__What you need to do__.
Please, without the pictures, restate every entry exactly.

Segment Start: Data records

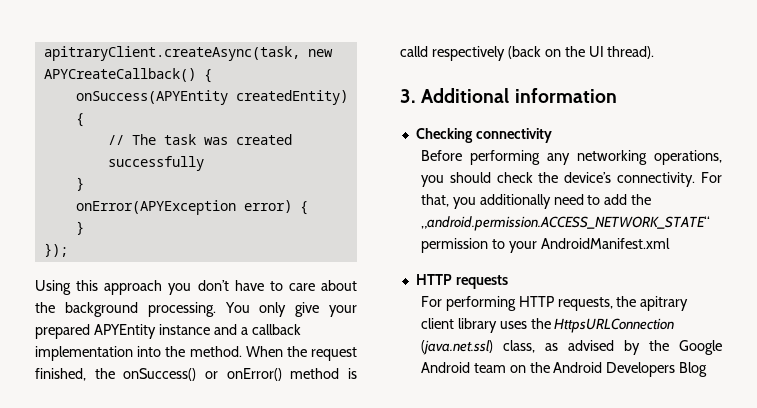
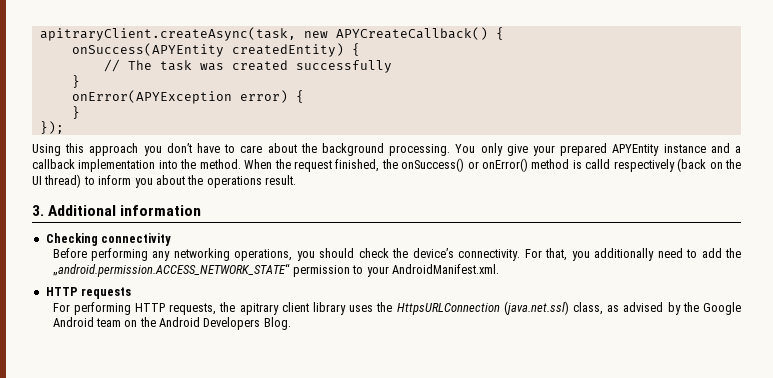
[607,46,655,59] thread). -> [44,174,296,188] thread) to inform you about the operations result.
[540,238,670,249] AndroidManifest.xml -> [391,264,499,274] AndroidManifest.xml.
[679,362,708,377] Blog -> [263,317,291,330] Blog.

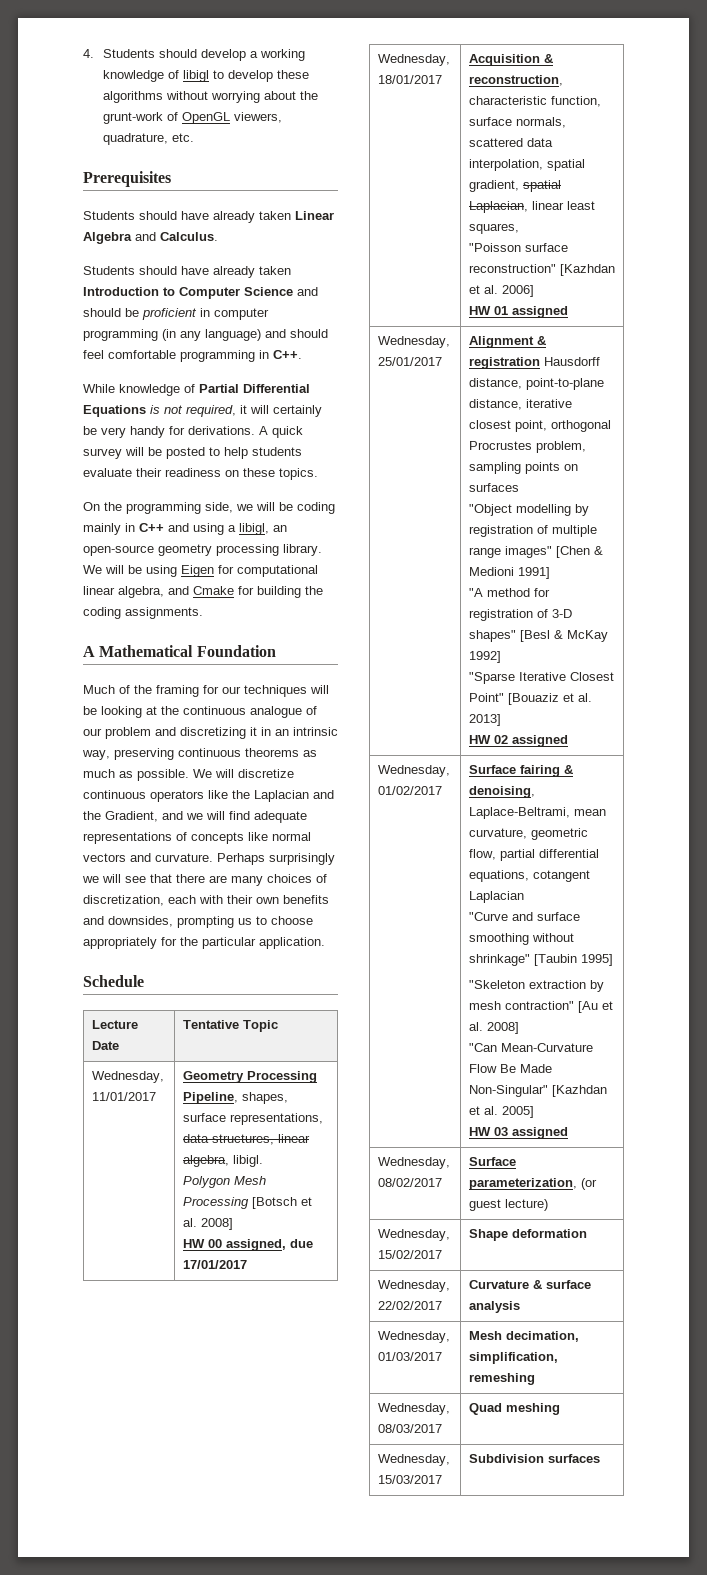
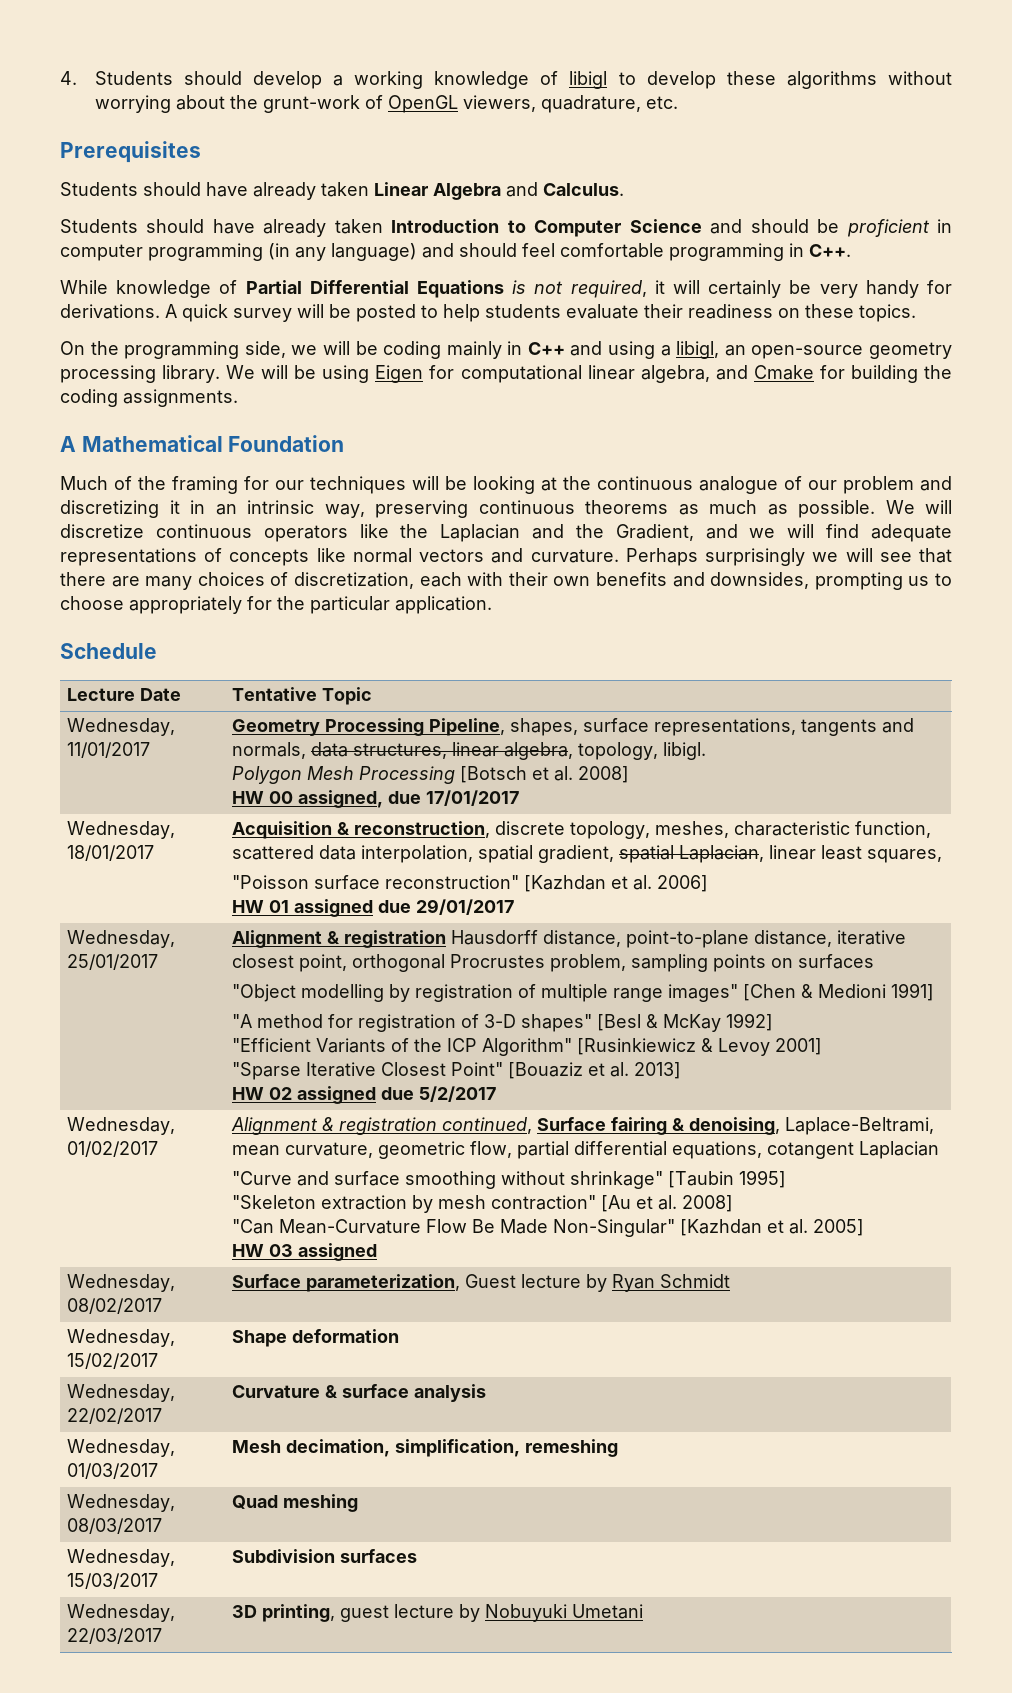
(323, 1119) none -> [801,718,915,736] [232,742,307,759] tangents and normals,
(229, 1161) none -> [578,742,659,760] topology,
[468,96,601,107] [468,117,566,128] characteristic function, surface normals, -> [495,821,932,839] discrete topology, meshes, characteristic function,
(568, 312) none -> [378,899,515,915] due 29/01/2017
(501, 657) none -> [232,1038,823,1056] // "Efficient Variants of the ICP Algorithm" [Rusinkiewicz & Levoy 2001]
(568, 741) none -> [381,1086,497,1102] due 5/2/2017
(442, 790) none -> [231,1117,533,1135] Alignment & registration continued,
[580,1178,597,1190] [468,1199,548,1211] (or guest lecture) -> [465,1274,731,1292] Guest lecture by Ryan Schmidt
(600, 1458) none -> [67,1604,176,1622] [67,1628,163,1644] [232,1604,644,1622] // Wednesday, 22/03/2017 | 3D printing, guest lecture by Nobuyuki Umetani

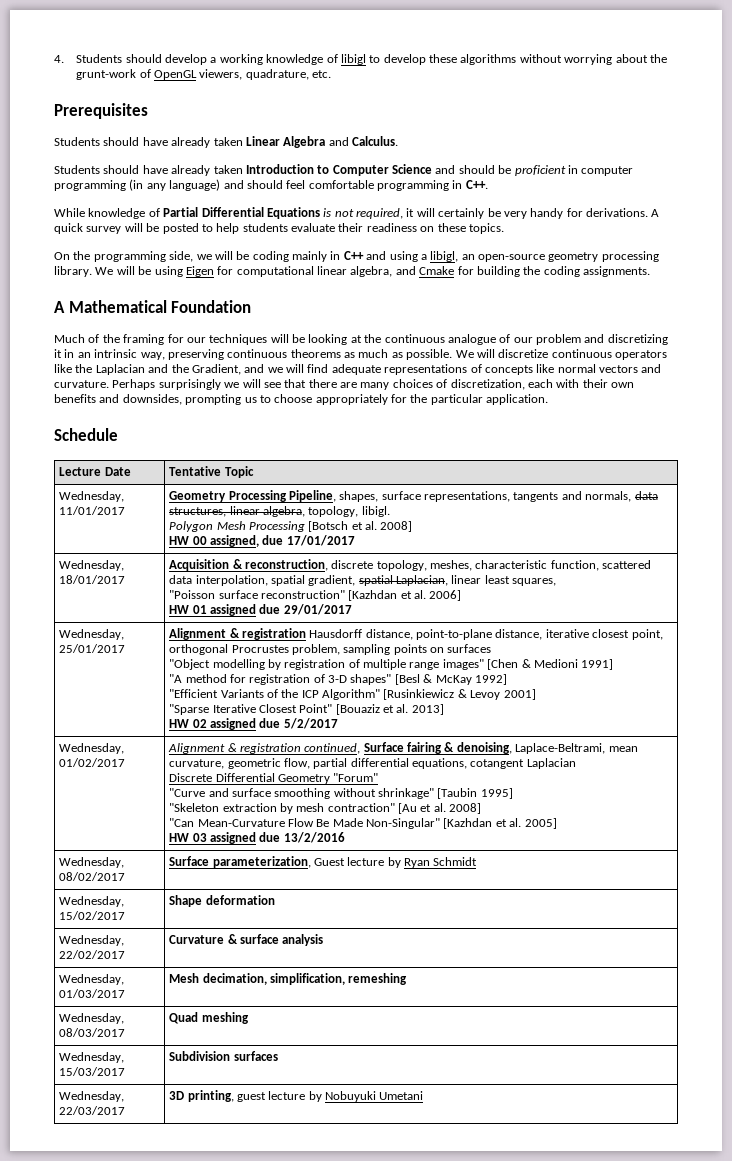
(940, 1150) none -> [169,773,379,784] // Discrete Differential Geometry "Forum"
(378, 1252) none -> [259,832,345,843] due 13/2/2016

Segment End: Data records

__The answer__.
[607,46,655,59] thread). -> [44,174,296,188] thread) to inform you about the operations result.
[540,238,670,249] AndroidManifest.xml -> [391,264,499,274] AndroidManifest.xml.
[679,362,708,377] Blog -> [263,317,291,330] Blog.

(323, 1119) none -> [801,718,915,736] [232,742,307,759] tangents and normals,
(229, 1161) none -> [578,742,659,760] topology,
[468,96,601,107] [468,117,566,128] characteristic function, surface normals, -> [495,821,932,839] discrete topology, meshes, characteristic function,
(568, 312) none -> [378,899,515,915] due 29/01/2017
(501, 657) none -> [232,1038,823,1056] // "Efficient Variants of the ICP Algorithm" [Rusinkiewicz & Levoy 2001]
(568, 741) none -> [381,1086,497,1102] due 5/2/2017
(442, 790) none -> [231,1117,533,1135] Alignment & registration continued,
[580,1178,597,1190] [468,1199,548,1211] (or guest lecture) -> [465,1274,731,1292] Guest lecture by Ryan Schmidt
(600, 1458) none -> [67,1604,176,1622] [67,1628,163,1644] [232,1604,644,1622] // Wednesday, 22/03/2017 | 3D printing, guest lecture by Nobuyuki Umetani

(940, 1150) none -> [169,773,379,784] // Discrete Differential Geometry "Forum"
(378, 1252) none -> [259,832,345,843] due 13/2/2016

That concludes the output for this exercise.